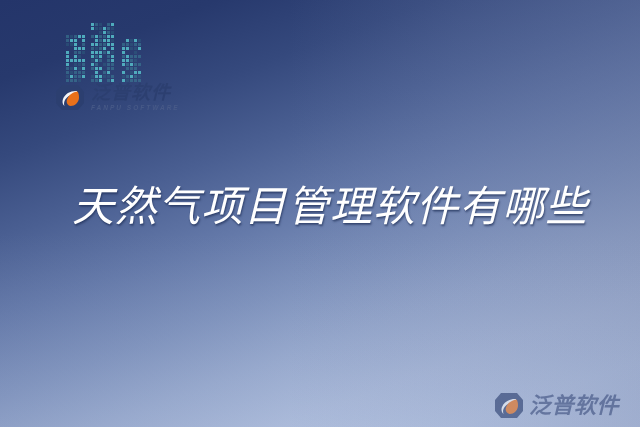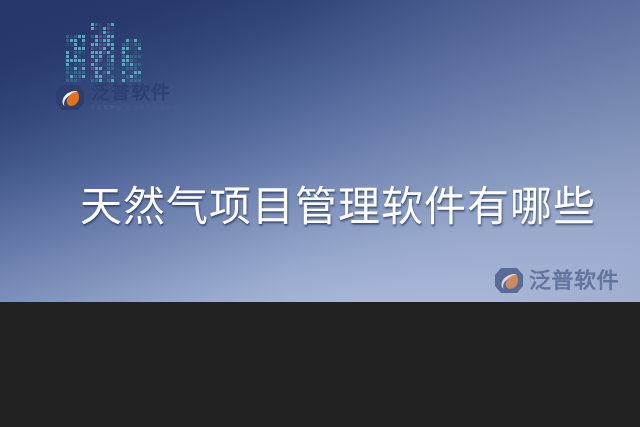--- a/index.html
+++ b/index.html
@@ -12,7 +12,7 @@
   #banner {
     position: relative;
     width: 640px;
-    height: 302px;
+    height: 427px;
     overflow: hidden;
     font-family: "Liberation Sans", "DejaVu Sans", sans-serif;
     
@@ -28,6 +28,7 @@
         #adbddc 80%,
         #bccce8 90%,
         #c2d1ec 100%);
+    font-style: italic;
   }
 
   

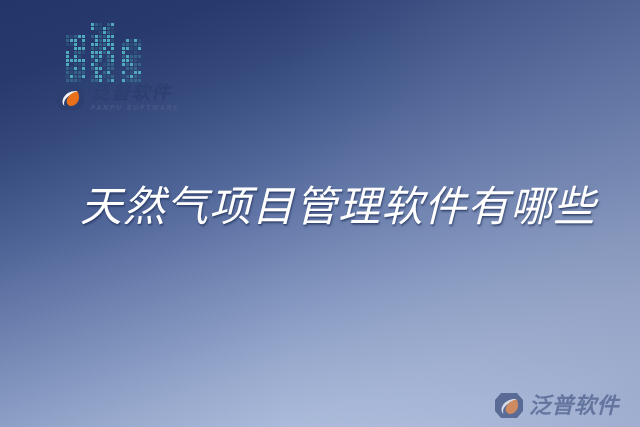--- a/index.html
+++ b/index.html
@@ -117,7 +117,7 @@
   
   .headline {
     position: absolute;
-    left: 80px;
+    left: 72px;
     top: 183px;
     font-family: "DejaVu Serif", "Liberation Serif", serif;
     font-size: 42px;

########

▶ Exercise: Every entry above needs to be duplicated exactly, without its images.

▶ Written reply:
--- a/index.html
+++ b/index.html
@@ -12,7 +12,7 @@
   #banner {
     position: relative;
     width: 640px;
-    height: 302px;
+    height: 427px;
     overflow: hidden;
     font-family: "Liberation Sans", "DejaVu Sans", sans-serif;
     
@@ -28,6 +28,7 @@
         #adbddc 80%,
         #bccce8 90%,
         #c2d1ec 100%);
+    font-style: italic;
   }
 
   

--- a/index.html
+++ b/index.html
@@ -117,7 +117,7 @@
   
   .headline {
     position: absolute;
-    left: 80px;
+    left: 72px;
     top: 183px;
     font-family: "DejaVu Serif", "Liberation Serif", serif;
     font-size: 42px;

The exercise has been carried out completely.